Mr. SIMON. Mr. President, there are times when diplomacy should leave messages unclear.

But today the message to China ought to be crystal clear: If they invade or have missile attacks on Taiwan, the United States will intervene militarily. We do not need to spell out how we intervene. My own feeling is that it can include weapons to Taiwan, the use of air power, and other options that can be effective but do not involve United States troops.

I welcome the steps that have been taken, but I don't want any Chinese leader, during this period of leadership uncertainty, to gamble on what will take place.

An article that I call to the attention of my colleagues appeared recently and merits careful reflection. It appeared in the New York Times, written by David Shambaugh, titled `How Far to Support Taiwan?' I ask that it be printed in the Record.

The article follow:

From the New York Times, Mar. 10, 1996

[FROM THE NEW YORK TIMES, MAR. 10, 1996]

How Far To Support Taiwan?

(BY DAVID SHAMBAUGH)

By firing ballistic missiles within Taiwan's territorial waters, China is sending political and military messages to both the United States and Taiwan. Unless the Clinton Administration delivers a demonstrably tough response--both diplomatically and militarily--the exercises could escalate dangerously and Beijing will be convinced it can act with impunity.

The military exercises are but the latest in a long list of irritants, including Beijing's human rights violations and its sale of international arms. The Clinton Administration has bent over backwards to engage China constructively and help it integrate into the world order.

But Beijing's crude tactics are provocative and irresponsible for a country seeking international recognition as a great power. They also potentially force the United States into choosing between its relationship with China and its longstanding ties with Taiwan. America understandably does not want war with the largest nation on earth, but it is time to lay down markers and protect American national interests.

Washington should begin by sending clear and unambiguous warnings to Beijing about its coercive behavior toward Taiwan. The Administration's condemnation of the missile tests does not go far enough. President Clinton should publicly restate America's commitment under the Taiwan Relations Act to assist the island in defending itself. He should reiterate that America's entire relationship
with China--since President Richard Nixon's visit in 1972--has been premised on the peaceful resolution of the Taiwan issue. President Clinton must clearly state that China's recent actions call the entire relationship into question.

Words are important, but China respects power and action. The United States Navy should dispatch the carrier Independence (which has been cruising north of Taiwan) through the Taiwan Strait--an international passage through which Navy ships pass regularly to insure freedom of navigation.

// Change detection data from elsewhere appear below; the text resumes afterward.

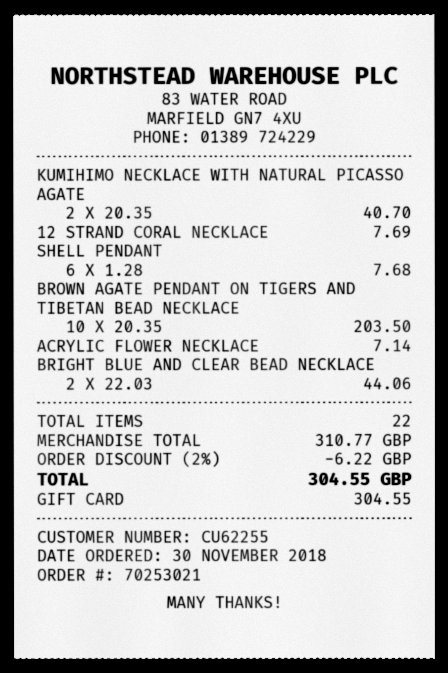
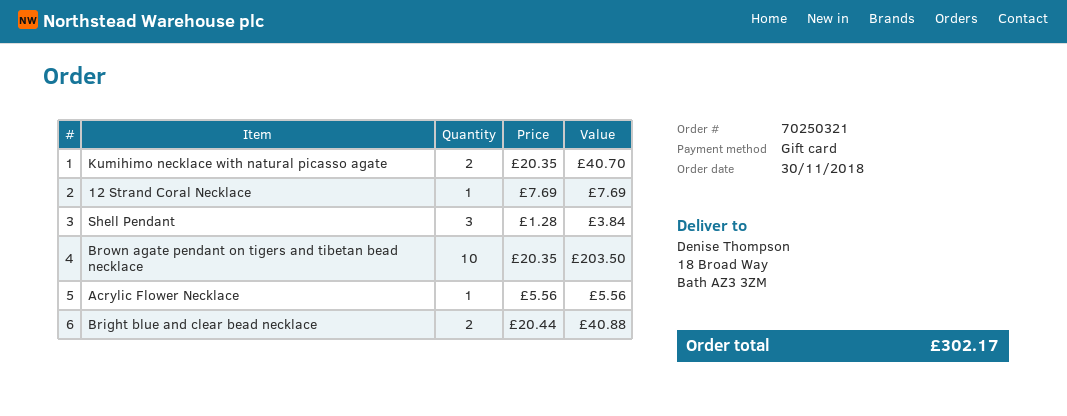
order number: 70253021 -> 70250321
SHELL PENDANT: 6 x 1.28 = 7.68 -> 3 x 1.28 = 3.84
ACRYLIC FLOWER NECKLACE: 1 x 7.14 = 7.14 -> 1 x 5.56 = 5.56
BRIGHT BLUE AND CLEAR BEAD NECKLACE: 2 x 22.03 = 44.06 -> 2 x 20.44 = 40.88
discount: 2% = 6.22 -> none
total: 304.55 -> 302.17

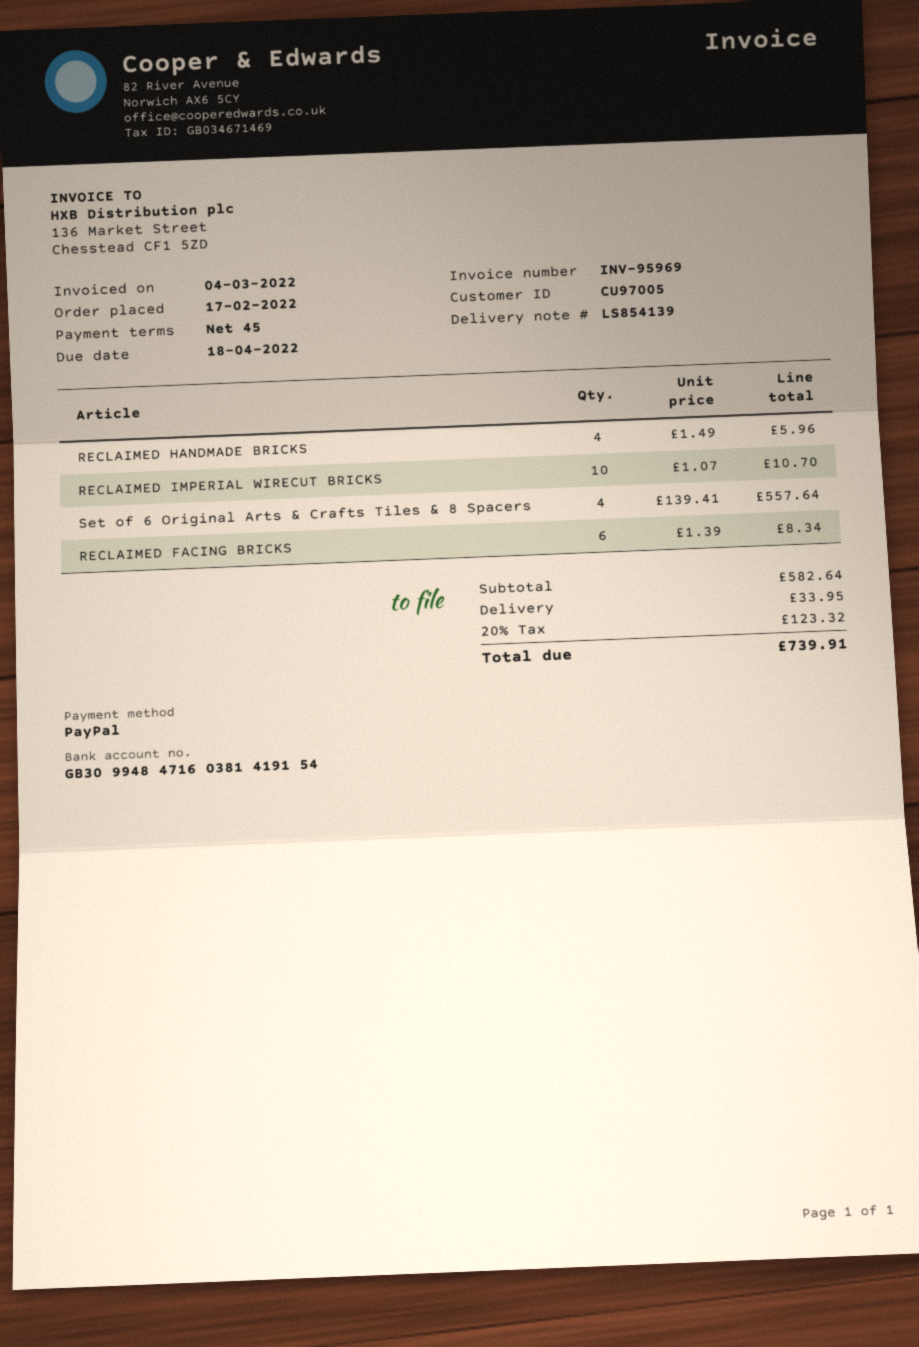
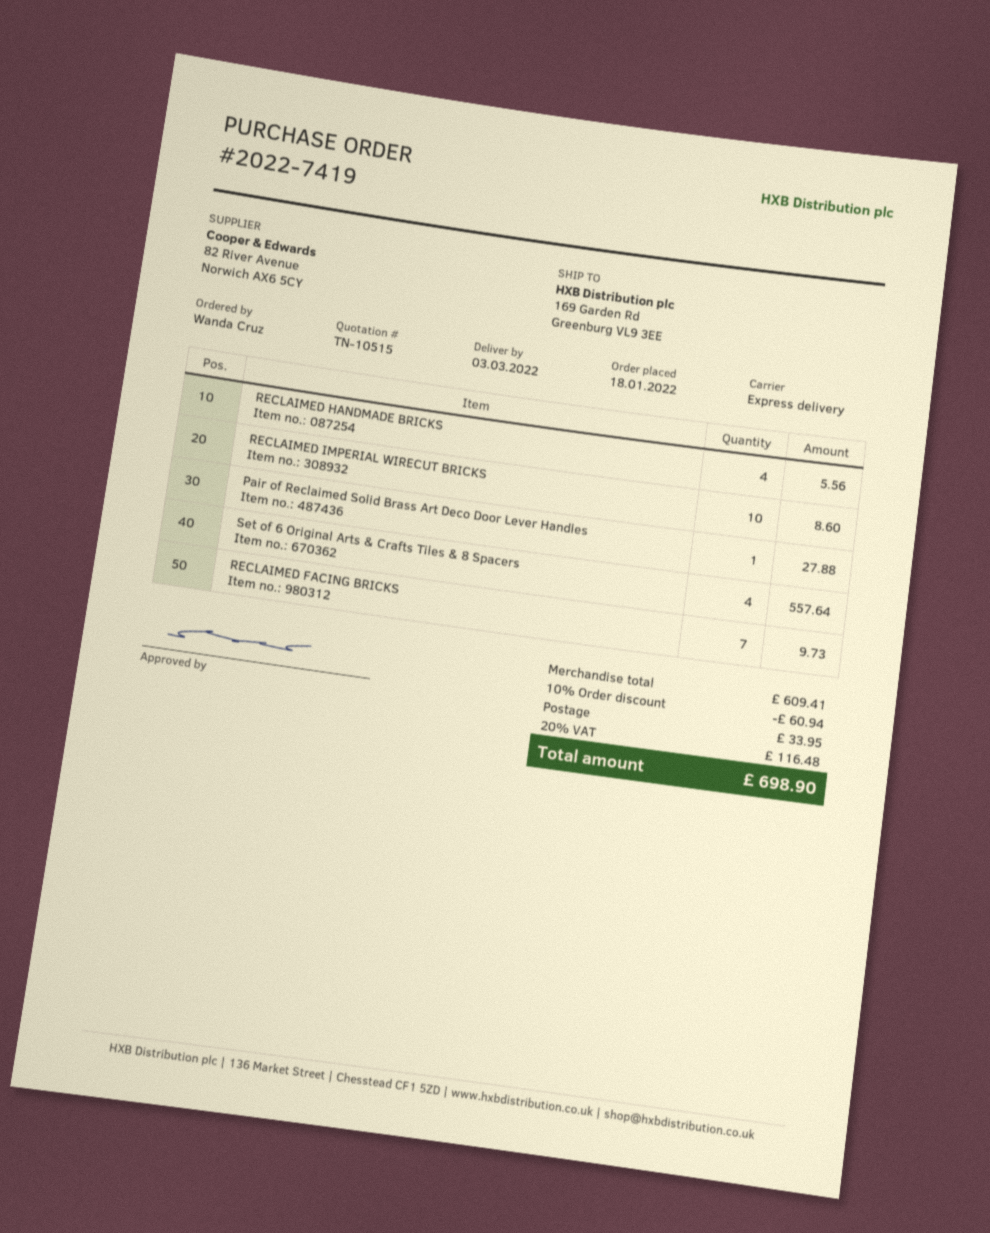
order date: 2022-02-17 -> 2022-01-18
RECLAIMED HANDMADE BRICKS: 4 for 5.96 -> 4 for 5.56
RECLAIMED IMPERIAL WIRECUT BRICKS: 10 for 10.70 -> 10 for 8.60
RECLAIMED FACING BRICKS: 6 for 8.34 -> 7 for 9.73
Pair of Reclaimed Solid Brass Art Deco Door Lever Handles: none -> 1 for 27.88
subtotal: 582.64 -> 609.41
discount: none -> 10% = 60.94
tax: 20% = 123.32 -> 20% = 116.48
total: 739.91 -> 698.90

China's decision to fire missiles into the two `impact zones' within 20 miles of Taiwan's two largest ports, Keelung and Kaohsiung, constitutes a de facto blockade. Seventy percent of the island's trade and all of its oil imports pass through these ports. Such a partial blockade may be an act of war under international law and thus a matter for the United Nations Security Council. China must not be allowed to close Taiwan's harbors, as it will bring the island's economy to its knees.

The missiles are just the beginning. Leading up to Taiwan's first-ever free presidential election, on March 23, China will conduct the largest military maneuvers in its history. More than 150,000 troops have been mobilized. The exercises will involve mock bombing runs, simulated naval blockades and amphibious assaults on islands north of Taiwan.

The exercises may be an attempt to provoke a military response from Taiwan, which Beijing could then use as a pretext for `retaliation.' Clearly the exercises are intended to intimidate the Taiwanese electorate and to quell the rising sentiment for autonomy and independence.

Most China analysts are confident that the exercises will cease soon after the elections. Taiwanese diplomats are already putting out the word that Taiwan's President, Lee Teng-hui, who is almost certain to be re-elected, will call for a truce and seek to establish direct trade, shipping and air services.

But for China the essence of the problem is Taiwan's quest for international recognition. It is likely to continue its military harassment until Taipei officially abandons its aspirations for statehood. But Mr. Lee is unlikely to do so, giving the United States a stark choice between supporting the forces of freedom and self-determination on the island or those of suppression and belligerence on the mainland.

This is a choice America needs to avoid. By standing firm against Beijing and counseling Taipei to be cautious, America may be able to bring both sides to the negotiating table.

Given China's current hypernationalistic atmosphere and the struggle to succeed Deng Xiaoping, it is doubtful that it will show restraint on Taiwan if left unchecked. It is up to the United States, with the support of its Asian and European partners, to deter China's aggression. The alternative is escalating tension and possibly war over Taiwan.